| DESCRIPTION OF THE TASK |
Restate word for word the lines of the records below, starting at the line that contains "sqlite3 python3 python3-pip" and ending at the line that contains "rate limits automatically", with both of those lines included and nothing else.

[Stored records]
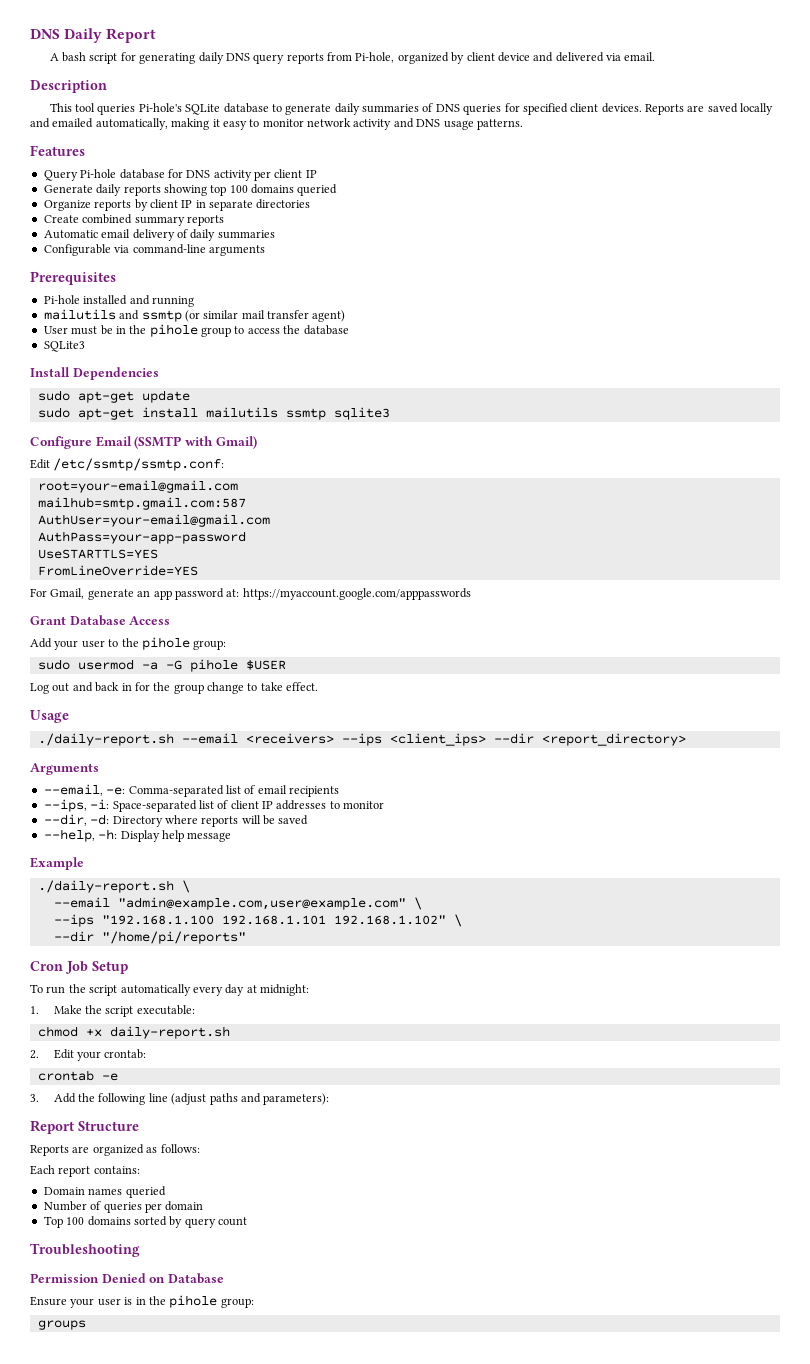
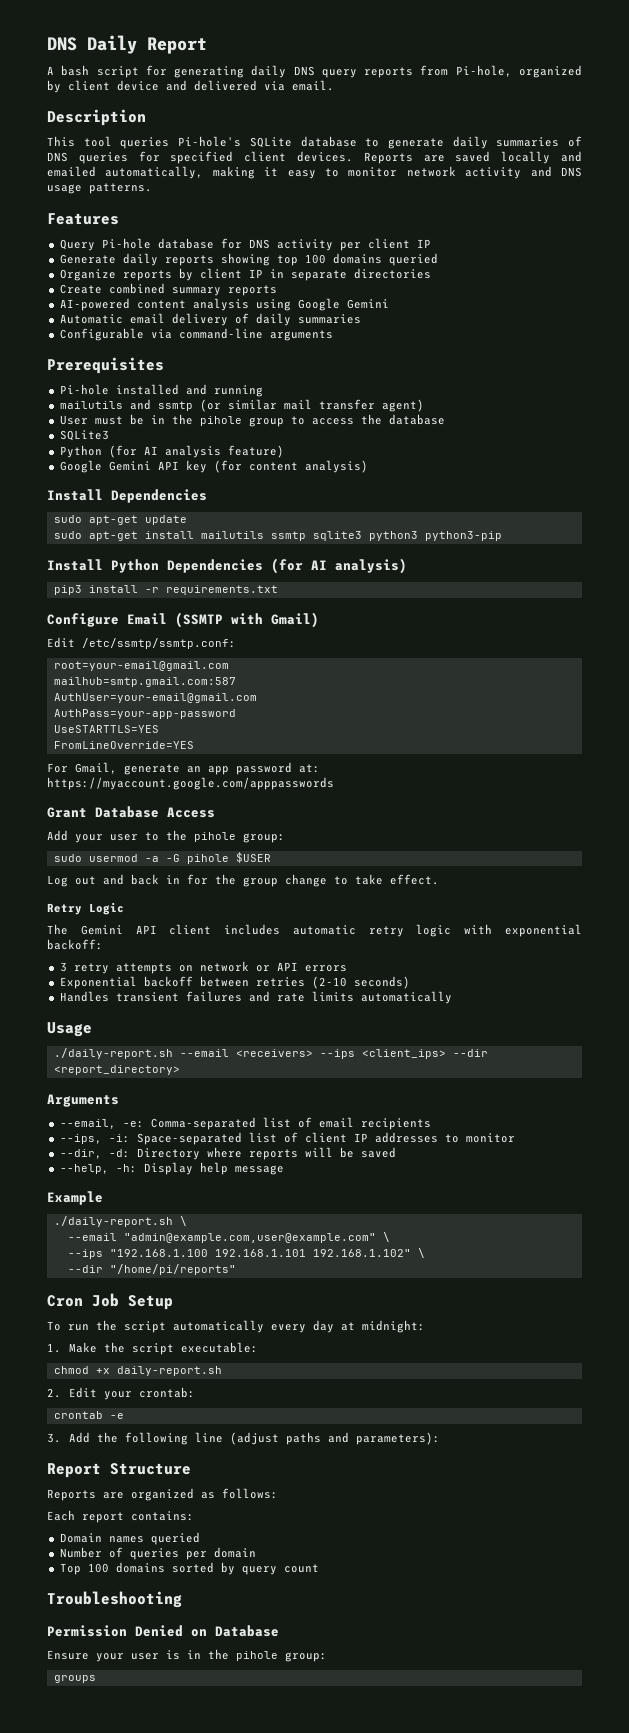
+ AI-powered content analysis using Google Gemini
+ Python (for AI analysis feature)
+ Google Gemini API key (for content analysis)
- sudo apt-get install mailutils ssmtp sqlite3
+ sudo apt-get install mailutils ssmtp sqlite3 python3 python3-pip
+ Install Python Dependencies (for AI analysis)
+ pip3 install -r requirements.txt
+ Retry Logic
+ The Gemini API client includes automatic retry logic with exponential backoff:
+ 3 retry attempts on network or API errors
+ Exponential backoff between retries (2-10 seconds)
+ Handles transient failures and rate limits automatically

...

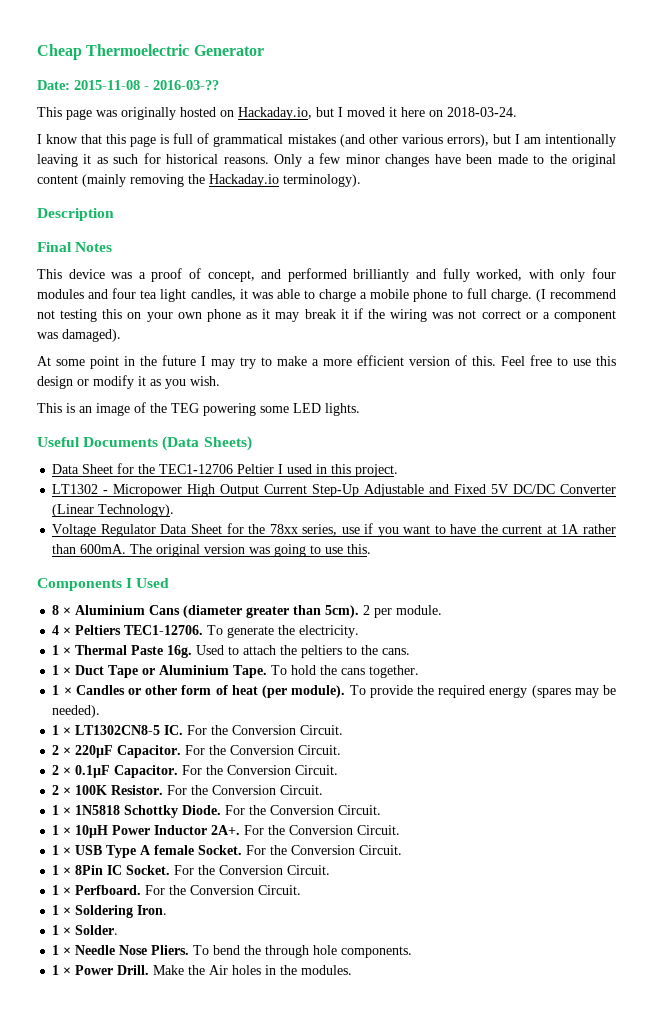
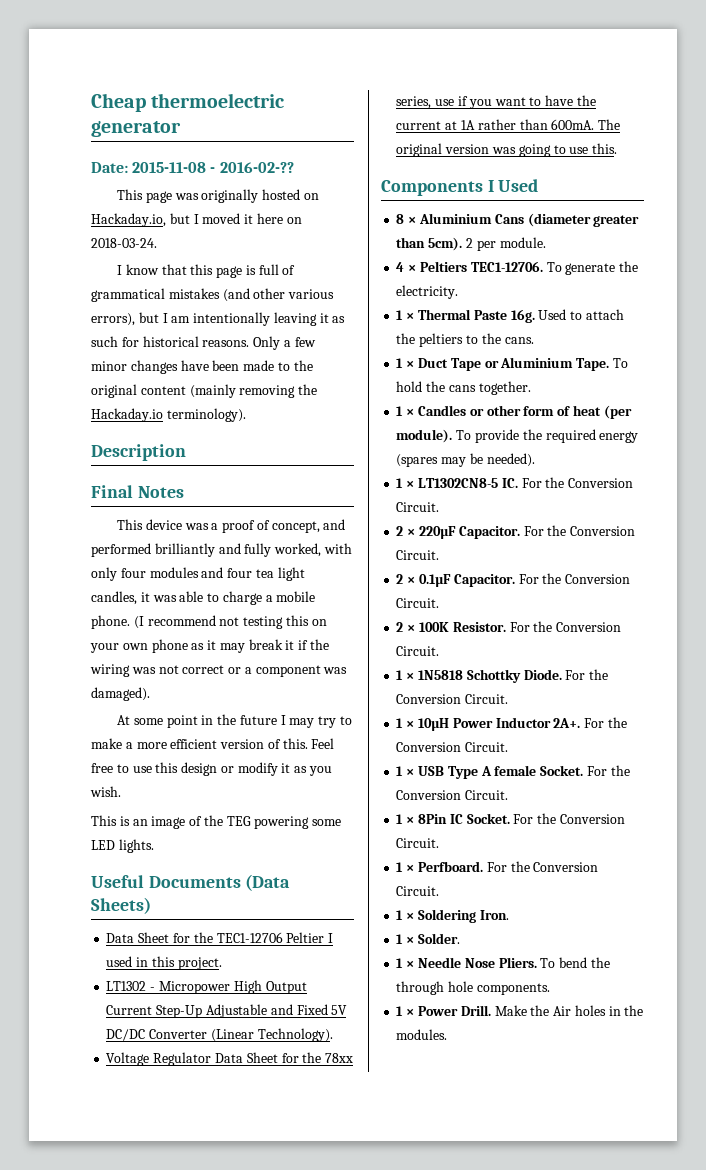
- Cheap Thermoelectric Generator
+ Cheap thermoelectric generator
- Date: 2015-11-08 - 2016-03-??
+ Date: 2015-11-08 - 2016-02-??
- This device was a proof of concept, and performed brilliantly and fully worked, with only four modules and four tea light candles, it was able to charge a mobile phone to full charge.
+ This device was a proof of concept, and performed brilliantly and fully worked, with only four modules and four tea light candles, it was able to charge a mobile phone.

...

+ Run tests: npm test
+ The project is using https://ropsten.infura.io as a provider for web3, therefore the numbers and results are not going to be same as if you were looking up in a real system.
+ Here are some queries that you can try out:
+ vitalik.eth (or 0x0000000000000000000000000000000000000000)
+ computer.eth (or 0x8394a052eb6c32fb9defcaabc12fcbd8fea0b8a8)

| ANSWER SPACE |
+ sudo apt-get install mailutils ssmtp sqlite3 python3 python3-pip
+ Install Python Dependencies (for AI analysis)
+ pip3 install -r requirements.txt
+ Retry Logic
+ The Gemini API client includes automatic retry logic with exponential backoff:
+ 3 retry attempts on network or API errors
+ Exponential backoff between retries (2-10 seconds)
+ Handles transient failures and rate limits automatically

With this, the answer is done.